▶ WHAT YOU WILL DO
Below are some records. Return exactly the lines from the one containing "shipping method: FedEx -> DHL" through the one containing "total: 1028.68 -> 1083.08", both included, and only those.

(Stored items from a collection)

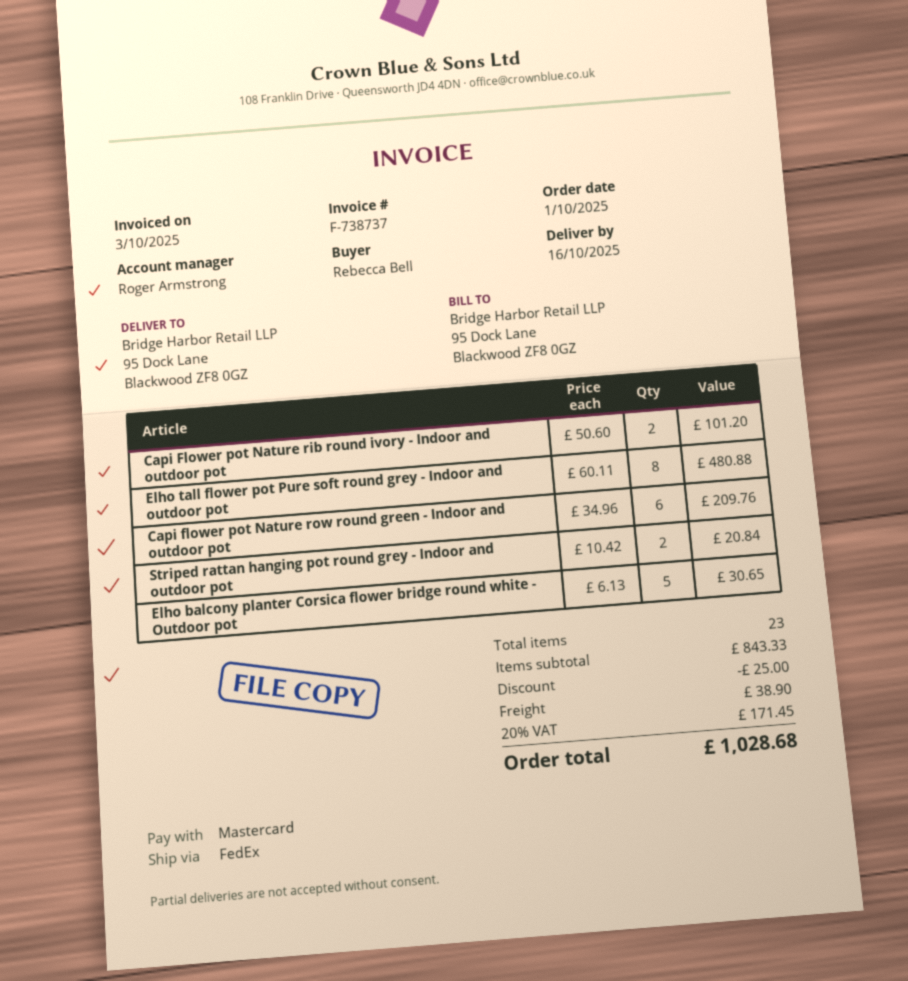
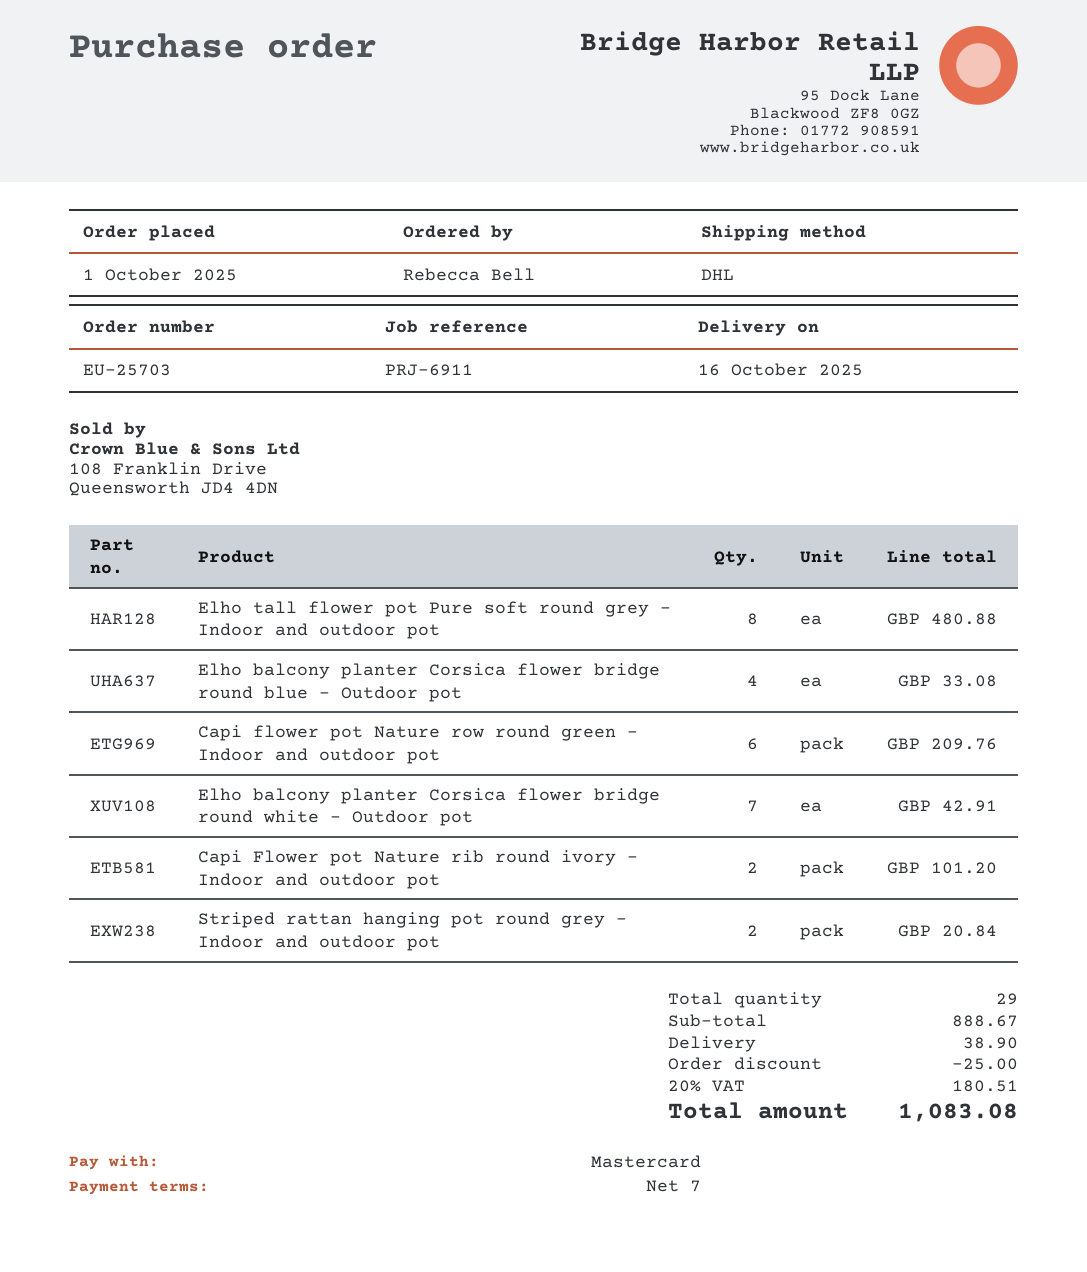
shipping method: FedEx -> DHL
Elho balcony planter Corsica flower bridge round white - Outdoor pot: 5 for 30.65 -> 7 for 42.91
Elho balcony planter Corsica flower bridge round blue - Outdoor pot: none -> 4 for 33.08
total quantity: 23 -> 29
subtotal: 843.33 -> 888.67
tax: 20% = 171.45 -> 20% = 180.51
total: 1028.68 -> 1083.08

---

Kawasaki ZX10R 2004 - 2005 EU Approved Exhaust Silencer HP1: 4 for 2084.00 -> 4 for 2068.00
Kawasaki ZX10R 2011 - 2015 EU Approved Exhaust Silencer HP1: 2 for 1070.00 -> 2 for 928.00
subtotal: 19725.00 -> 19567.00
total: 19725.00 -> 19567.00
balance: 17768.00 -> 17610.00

* * *

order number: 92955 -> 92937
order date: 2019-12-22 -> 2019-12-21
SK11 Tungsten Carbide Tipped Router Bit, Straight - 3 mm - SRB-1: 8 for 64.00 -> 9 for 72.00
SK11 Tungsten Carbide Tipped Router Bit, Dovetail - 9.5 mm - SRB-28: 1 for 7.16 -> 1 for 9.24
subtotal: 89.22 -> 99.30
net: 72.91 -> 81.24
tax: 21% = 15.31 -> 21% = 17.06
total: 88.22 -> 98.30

▶ EXERCISE SOLUTION
shipping method: FedEx -> DHL
Elho balcony planter Corsica flower bridge round white - Outdoor pot: 5 for 30.65 -> 7 for 42.91
Elho balcony planter Corsica flower bridge round blue - Outdoor pot: none -> 4 for 33.08
total quantity: 23 -> 29
subtotal: 843.33 -> 888.67
tax: 20% = 171.45 -> 20% = 180.51
total: 1028.68 -> 1083.08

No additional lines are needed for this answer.